Whistle Peak Half Asleep Upon Echo Falls
(Karate Body Records)I was mid-drive to my daughter’s daycare one chilly January morning playing Whistle Peak’s Half Asleep Upon Echo Falls when my daughter broke her morning gaze out the window long enough to tell me, “I like this song, Daddy.” The song she referred to was Hurry Hurry, a bouncy little tune that might represent the height of exuberance for Whistle Peak who have come up with a very chill album. I imagine Half Asleep Upon Echo Falls to be perfectly suited for winter sunrises or meditative or lonely days spent indoors. Time melts away with every tinkling tap or electronically percussive element, every song’s vocal ponderous in tone, lethargic in delivery. The words seem to fall out of the mouth, enunciations drawing downward and dissipating into thin air before contact with any surface below.

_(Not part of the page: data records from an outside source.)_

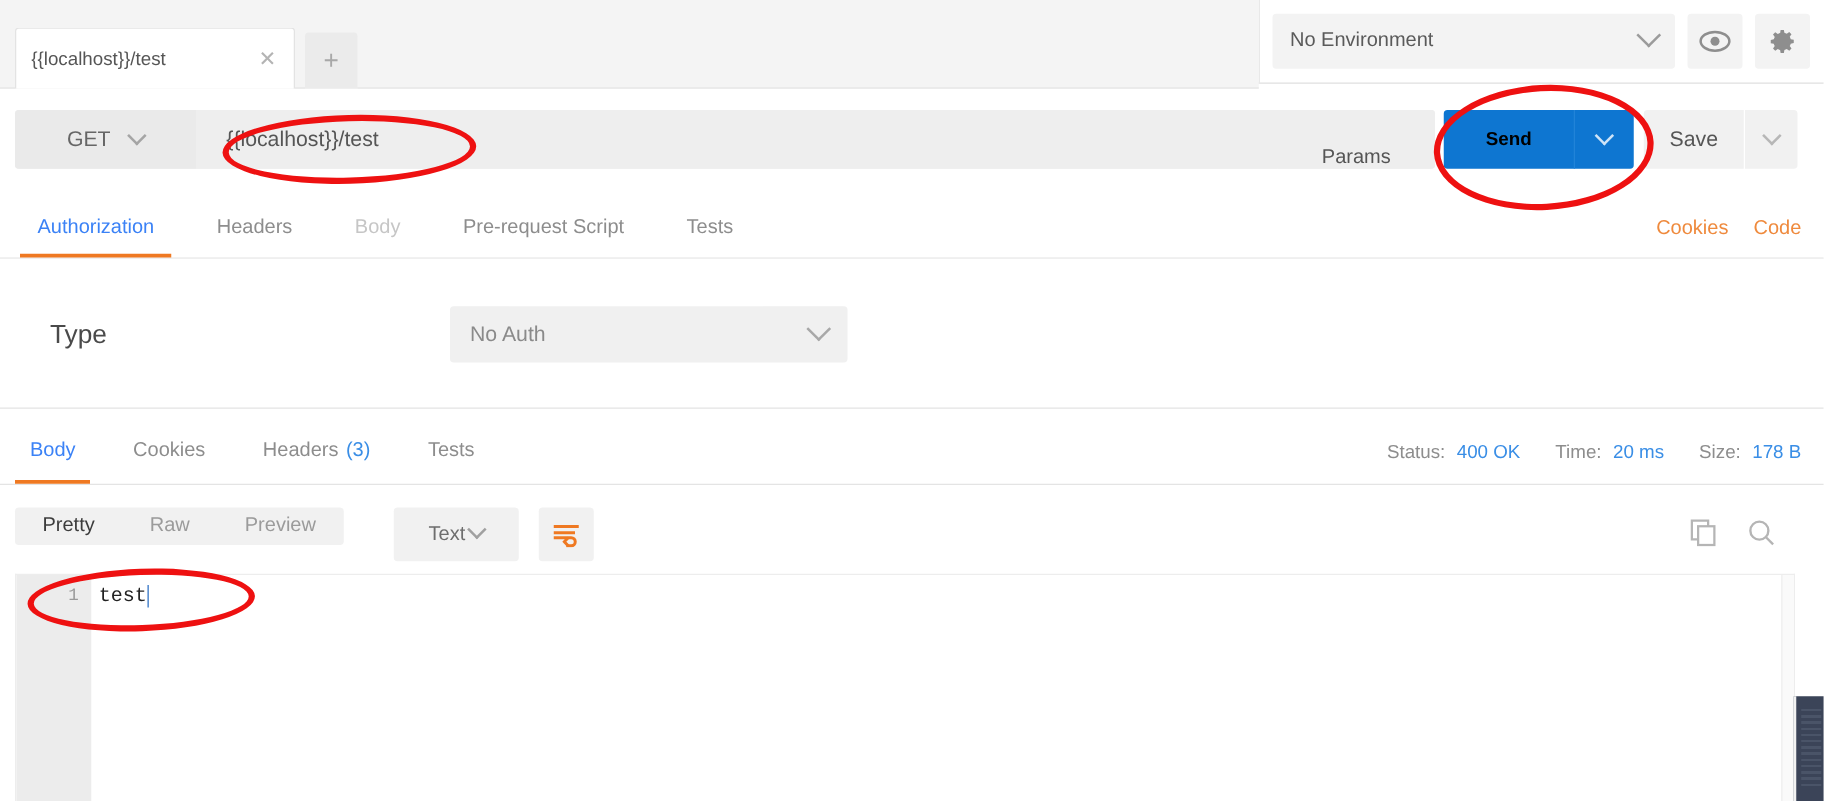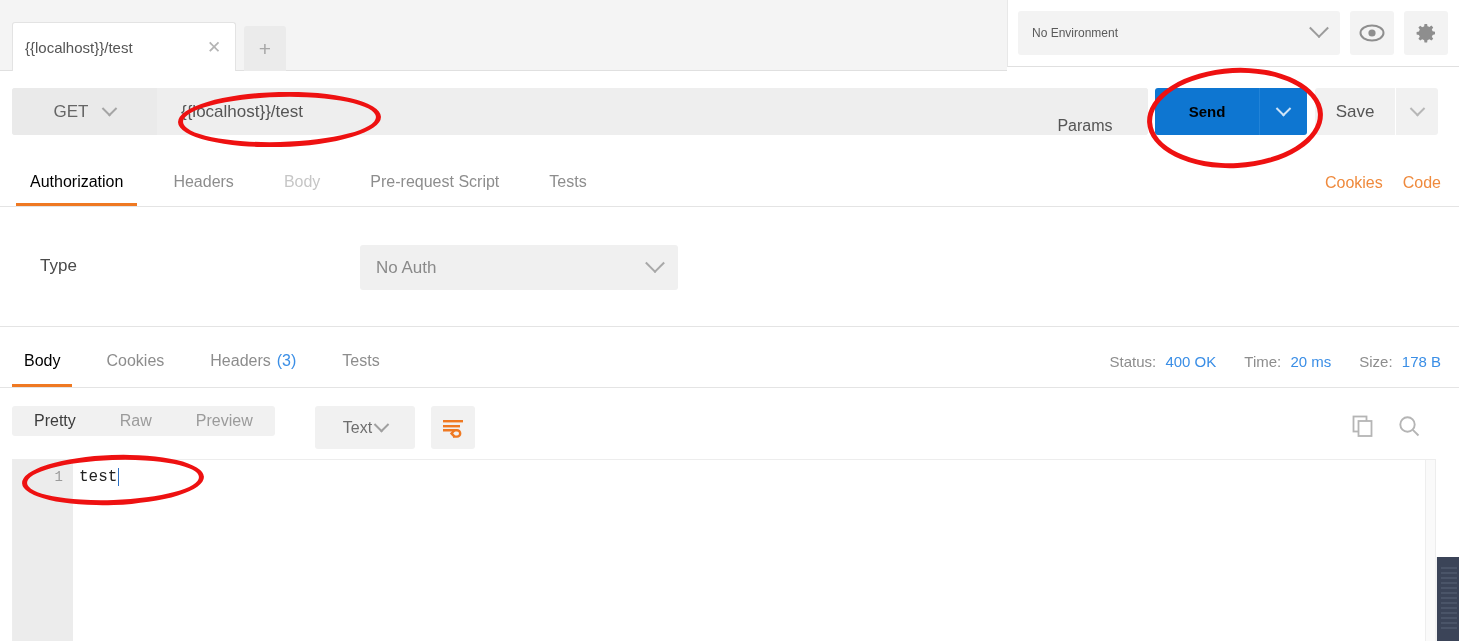--- a/index.html
+++ b/index.html
@@ -49,7 +49,7 @@
     background: #f3f3f3; border-radius: 3px;
     display: flex; align-items: center; padding: 0 14px;
   }
-  .env-select-label { flex: 1; font-size: 12px; color: #5a5a5a; }
+  .env-select-label { flex: 1; font-size: 16px; color: #5a5a5a; }
   .icon-btn {
     position: absolute; top: 11px; width: 44px; height: 44px;
     background: #f3f3f3; border-radius: 3px;

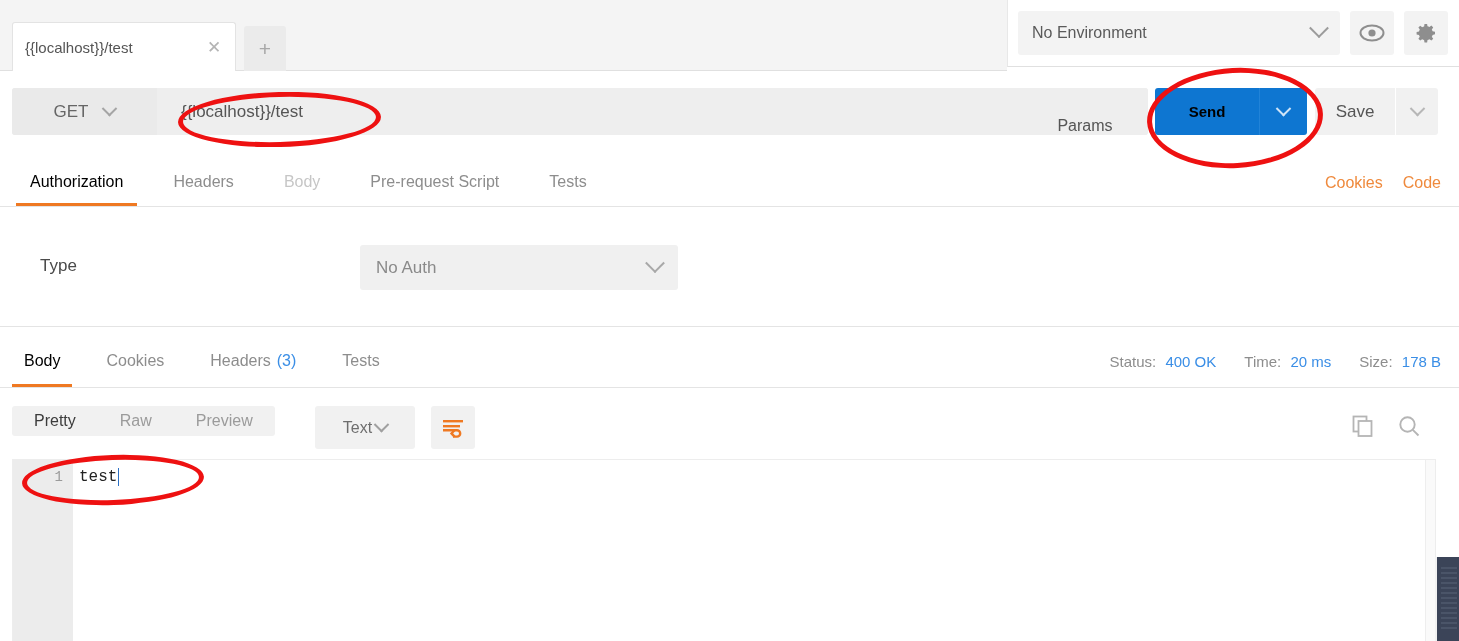--- a/index.html
+++ b/index.html
@@ -126,7 +126,7 @@
     position: relative; height: 48px; display: flex; align-items: center;
     font-size: 16px; color: #8d8d8d; white-space: nowrap;
   }
-  .rtab.active { color: #000000; }
+  .rtab.active { color: #3b82f6; }
   .rtab.disabled { color: #c6c6c6; }
   .rtab.active::after {
     content: ""; position: absolute; left: 0; right: 0; bottom: 0;

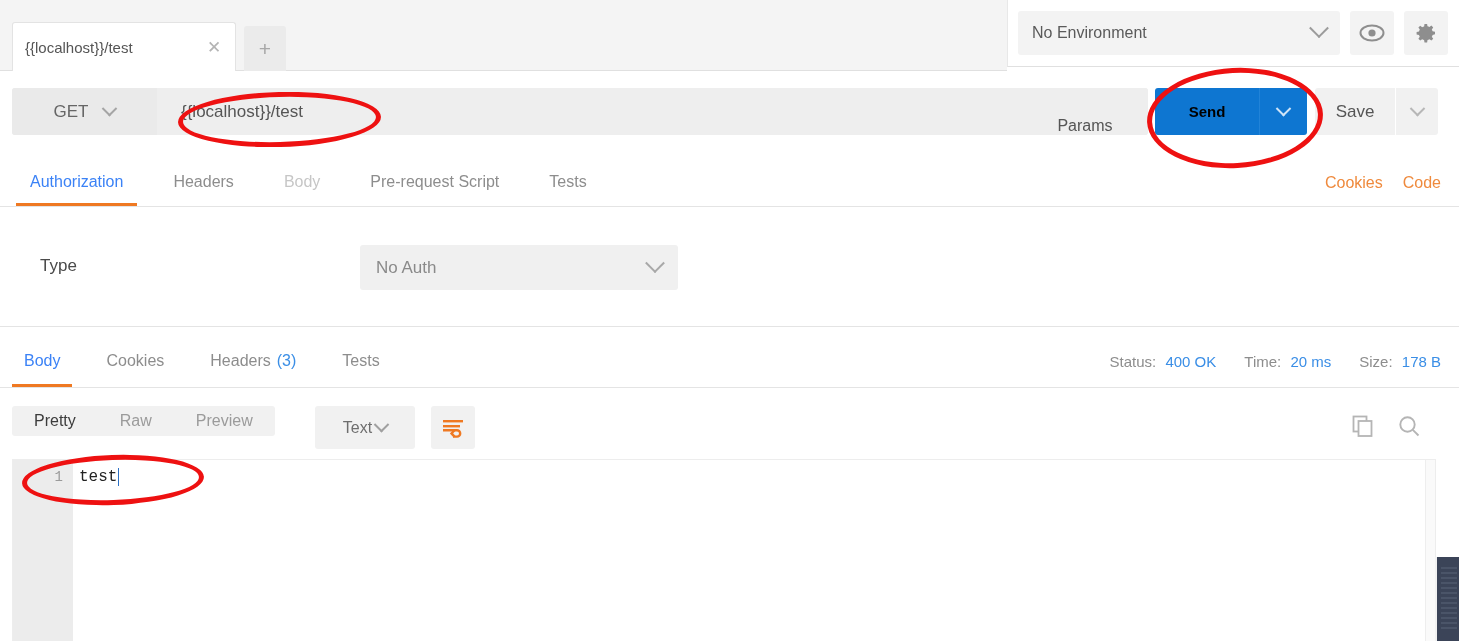--- a/index.html
+++ b/index.html
@@ -143,7 +143,7 @@
     background: #fff; border-bottom: 1px solid #e4e4e4;
   }
   .auth-type-label {
-    position: absolute; left: 40px; top: 49px; font-size: 17px; color: #4a4a4a;
+    position: absolute; left: 40px; top: 49px; font-size: 21px; color: #4a4a4a;
   }
   .auth-select {
     position: absolute; left: 360px; top: 38px; width: 318px; height: 45px;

Still despite the album’s lack of ruckus, the drifts of calm are engaging. I won’t go so far as to say this isn’t a mood album, it really is, but Whistle Peak manage to avoid sounding like a floating bore. Better yet, they don’t sound bored. Just reserved. Songs like Wings Won’t Behave offer enough musical interaction beneath the surface to debunk the band’s projected simplicity, and the chiming melodies of Sailor, as quick and minimal as they are, strengthen the tune emotionally.
With other songs like Big And Bright and Play The Ghost, however, the band’s penchant for electronically enriched environs pulsate rather prominently, modernizing their folk-ish device almost needlessly. These sounds can become a distraction, a clacking abrupt and loud enough to obscure what the band does well enough with conventional instruments. It’s almost as if they fear being just a folk band despite doing it well, this attraction to circuitry meant to enhance or bolster their music in a unique or provocative way. When you hear a song like Land To Land it becomes apparent that the album’s best moments aren’t the ones that utilize electro-rhythms or effects in a noticeable way.
Still, this doesn’t detract from the album’s quality. Whistle Peak’s very subtle folk experiments connect nicely, fashioning aural comfort food and pleasantry.